BEGIN Material to process
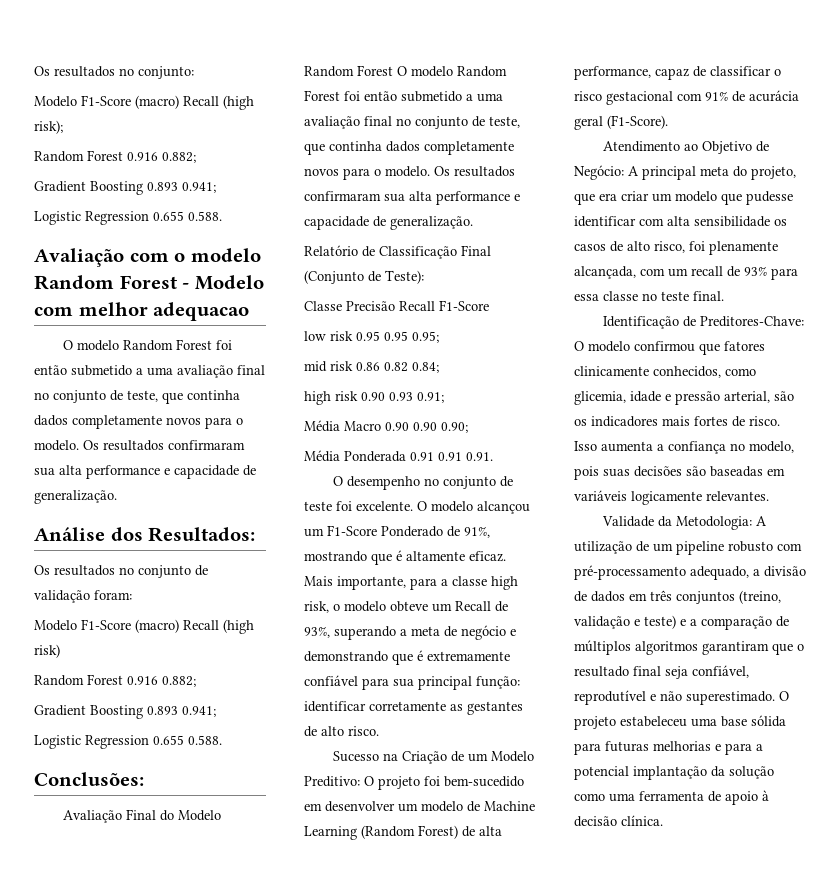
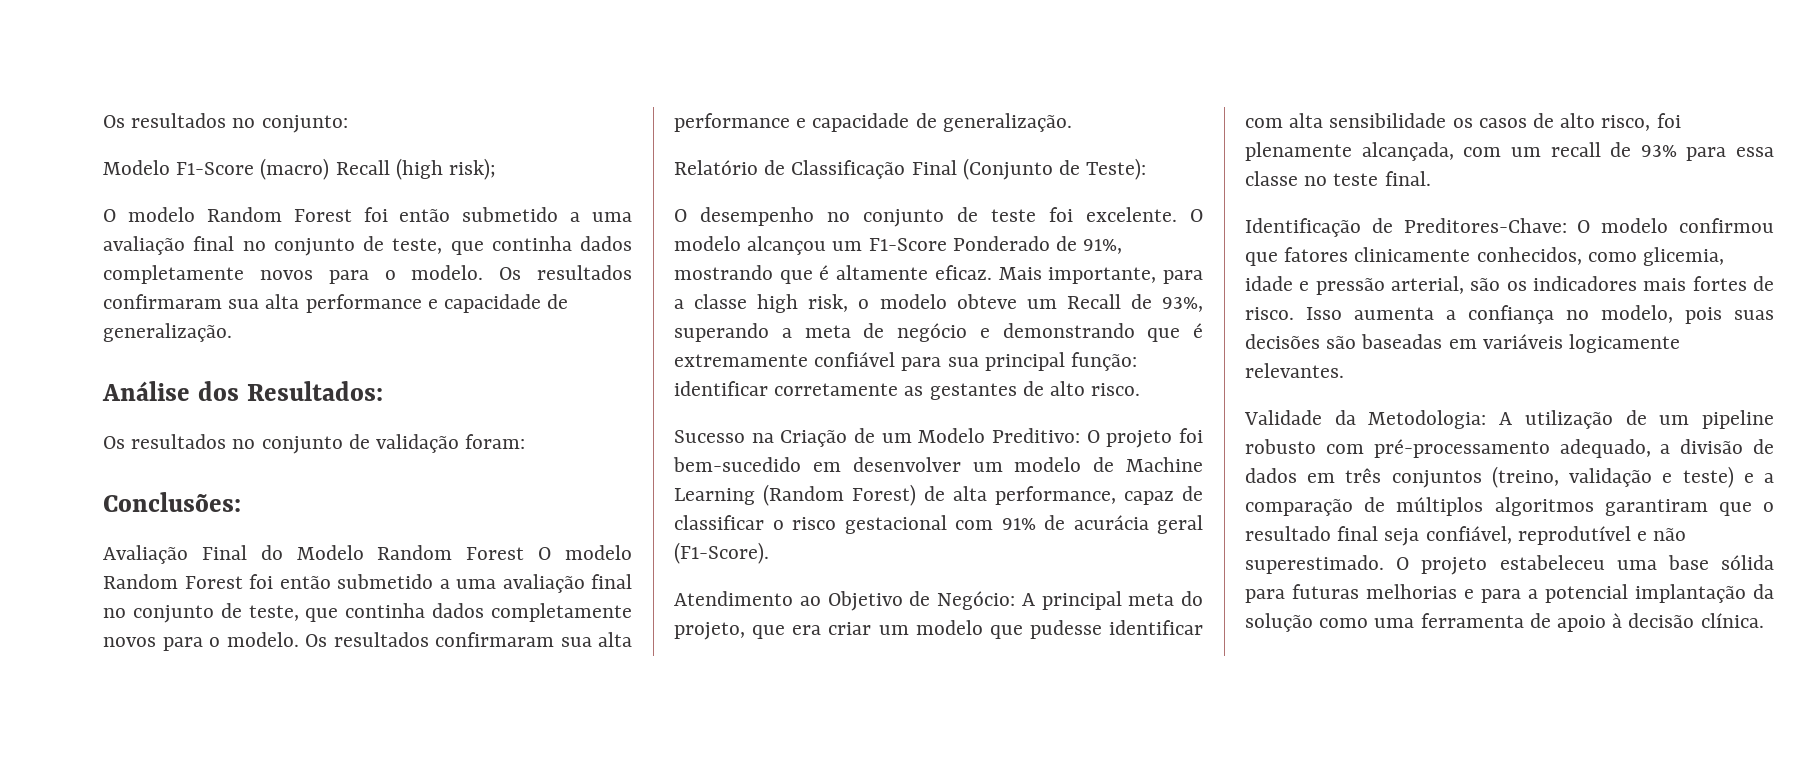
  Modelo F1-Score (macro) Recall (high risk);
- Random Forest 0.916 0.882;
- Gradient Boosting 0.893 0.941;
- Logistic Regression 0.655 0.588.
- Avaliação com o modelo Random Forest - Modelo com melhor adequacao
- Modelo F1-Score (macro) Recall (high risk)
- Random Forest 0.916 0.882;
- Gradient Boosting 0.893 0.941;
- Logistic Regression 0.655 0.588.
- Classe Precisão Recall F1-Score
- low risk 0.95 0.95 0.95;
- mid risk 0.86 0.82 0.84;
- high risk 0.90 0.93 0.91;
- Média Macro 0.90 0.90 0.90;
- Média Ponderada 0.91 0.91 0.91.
END Material to process
BEGIN Material to process
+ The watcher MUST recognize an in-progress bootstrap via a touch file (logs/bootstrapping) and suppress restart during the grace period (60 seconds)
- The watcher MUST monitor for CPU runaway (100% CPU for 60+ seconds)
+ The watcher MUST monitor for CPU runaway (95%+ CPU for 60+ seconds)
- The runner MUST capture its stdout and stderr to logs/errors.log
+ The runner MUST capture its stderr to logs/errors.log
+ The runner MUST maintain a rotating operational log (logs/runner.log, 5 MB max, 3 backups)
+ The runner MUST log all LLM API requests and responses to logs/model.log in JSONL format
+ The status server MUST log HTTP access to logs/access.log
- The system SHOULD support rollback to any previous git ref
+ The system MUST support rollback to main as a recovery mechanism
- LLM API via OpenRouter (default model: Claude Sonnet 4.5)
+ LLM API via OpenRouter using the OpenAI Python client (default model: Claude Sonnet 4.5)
END Material to process
Using the entries shown above, reproduce verbatim the lines from the line bearing "access to logs/access.log" to the line bearing "client (default model: Claude Sonnet 4.5)", inclusive.

+ The status server MUST log HTTP access to logs/access.log
- The system SHOULD support rollback to any previous git ref
+ The system MUST support rollback to main as a recovery mechanism
- LLM API via OpenRouter (default model: Claude Sonnet 4.5)
+ LLM API via OpenRouter using the OpenAI Python client (default model: Claude Sonnet 4.5)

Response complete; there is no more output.